Joséphine Baker ou le triomphe de la bonne conscience ?
L’entrée de Joséphine Baker au Panthéon cette semaine fait partie de ces temps forts d’une présidence qui convoque les mânes des grandes âmes du pays pour s’élever quelque peu et se hisser au niveau de la grande histoire et des exemples qui inspirent les humanistes les plus sincères.
Ces grands messes républicaines disent évidemment quelque chose de l’époque et encore plus des arrières pensées ou des contradictions du pouvoir et de ses soutiens dans une ère de la transparence.
Joséphine Baker revisitée
La danseuse exotique devenue résistante et militante est une icône commode, rassurante pour qui veut regarder sa vie comme une épopée lisse un peu à la manière des fresques hollywoodiennes en Technicolor des années 50, dégoulinantes de bons sentiments.
Il faut dire que sa biographie fait sa légende et parle à notre temps.
Métisse, avec des origines antillaises, amérindiennes et européenne, la danseuse, comme beaucoup de Noirs américains, vient à Paris car la France est un havre de liberté pour ces personnes soumises à la ségrégation et à un racisme présent dans les profondeurs de ces Etats-Unis, « home of the free »…
Mais, la France est « moins raciste ». Aujourd’hui encore, le pays est « moins raciste » que les Etats-Unis, pour autant, il y a moins de Noirs à des fonctions de leadership contrairement aux Etats-Unis et rien n’est fait pour que cela change.
Baker, s’émancipe du carcan de la race, mais elle n’a rien oublié de là d’où elle vient.
Elle aurait pu se désintéresser de la situation des Afro-américains et se cantonner à faire danser le tout Paris.

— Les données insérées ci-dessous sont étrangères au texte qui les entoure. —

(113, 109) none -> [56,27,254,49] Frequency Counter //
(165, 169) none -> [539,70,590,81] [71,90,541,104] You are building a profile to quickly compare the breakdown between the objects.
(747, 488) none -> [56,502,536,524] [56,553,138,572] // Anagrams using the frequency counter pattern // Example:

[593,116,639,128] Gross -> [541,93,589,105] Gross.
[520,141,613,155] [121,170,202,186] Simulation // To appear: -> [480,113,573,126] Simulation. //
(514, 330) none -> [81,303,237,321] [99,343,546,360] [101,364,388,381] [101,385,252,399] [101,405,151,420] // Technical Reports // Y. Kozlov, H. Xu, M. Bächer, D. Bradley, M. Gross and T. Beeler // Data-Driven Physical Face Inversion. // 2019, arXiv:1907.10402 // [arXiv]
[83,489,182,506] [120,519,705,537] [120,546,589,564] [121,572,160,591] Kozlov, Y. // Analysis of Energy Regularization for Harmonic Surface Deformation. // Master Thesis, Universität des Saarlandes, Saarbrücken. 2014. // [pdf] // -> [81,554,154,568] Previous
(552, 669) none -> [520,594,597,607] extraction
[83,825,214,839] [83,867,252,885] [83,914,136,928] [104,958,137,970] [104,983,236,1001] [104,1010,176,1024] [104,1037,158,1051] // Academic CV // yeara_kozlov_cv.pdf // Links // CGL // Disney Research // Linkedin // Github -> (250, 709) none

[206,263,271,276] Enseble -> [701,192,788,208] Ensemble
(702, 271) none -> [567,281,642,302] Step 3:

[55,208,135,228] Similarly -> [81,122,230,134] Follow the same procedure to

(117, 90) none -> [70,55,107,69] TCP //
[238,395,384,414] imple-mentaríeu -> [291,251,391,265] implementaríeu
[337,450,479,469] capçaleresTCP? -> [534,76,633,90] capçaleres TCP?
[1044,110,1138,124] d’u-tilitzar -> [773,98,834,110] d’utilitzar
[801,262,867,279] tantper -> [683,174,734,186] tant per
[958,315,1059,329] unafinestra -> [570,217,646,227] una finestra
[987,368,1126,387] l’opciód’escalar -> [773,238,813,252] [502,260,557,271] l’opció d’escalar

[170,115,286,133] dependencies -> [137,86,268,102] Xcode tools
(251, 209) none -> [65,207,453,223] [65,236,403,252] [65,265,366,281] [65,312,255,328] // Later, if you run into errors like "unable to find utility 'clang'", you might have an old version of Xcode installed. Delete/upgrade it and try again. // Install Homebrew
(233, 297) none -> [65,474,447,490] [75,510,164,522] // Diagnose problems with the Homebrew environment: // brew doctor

Bien au contraire, elle participe au mouvement de la Harlem Renaissance, un courant intellectuel, culturel et artistique dans lequel on retrouve Marcus Garvey, Louis Armstrong, Duke Ellington et bien d’autres.
Joséphine Baker n’est pas née diva ou icône.
Aujourd’hui elle serait jugée comme « woke », comme « identitaire », car ses combats dits « universalistes » n’étaient pas opposés à la défense des opprimés. Elle avait des engagements de gauche. Le mouvement des droits civiques avec Martin Luther King, le soutien aux luttes anti-impérialistes et celles du Tiers Monde qui l’ont menée à Cuba soutenir la Tricontinentale, son combat contre l’antisémitisme, tout cela est actuel et on imagine aisément qu’aujourd’hui elle lutterait contre l’obsession anti musulmane, la xénophobie et pour un meilleur accueil des migrants…
Si on veut vraiment honorer Joséphine Baker, ne prenons pas dans son parcours ce qui nous arrange et ce qui nous évite de poser les bonnes questions. Sinon, ce serait de l’instrumentalisation et une quête de bonne conscience à bon compte.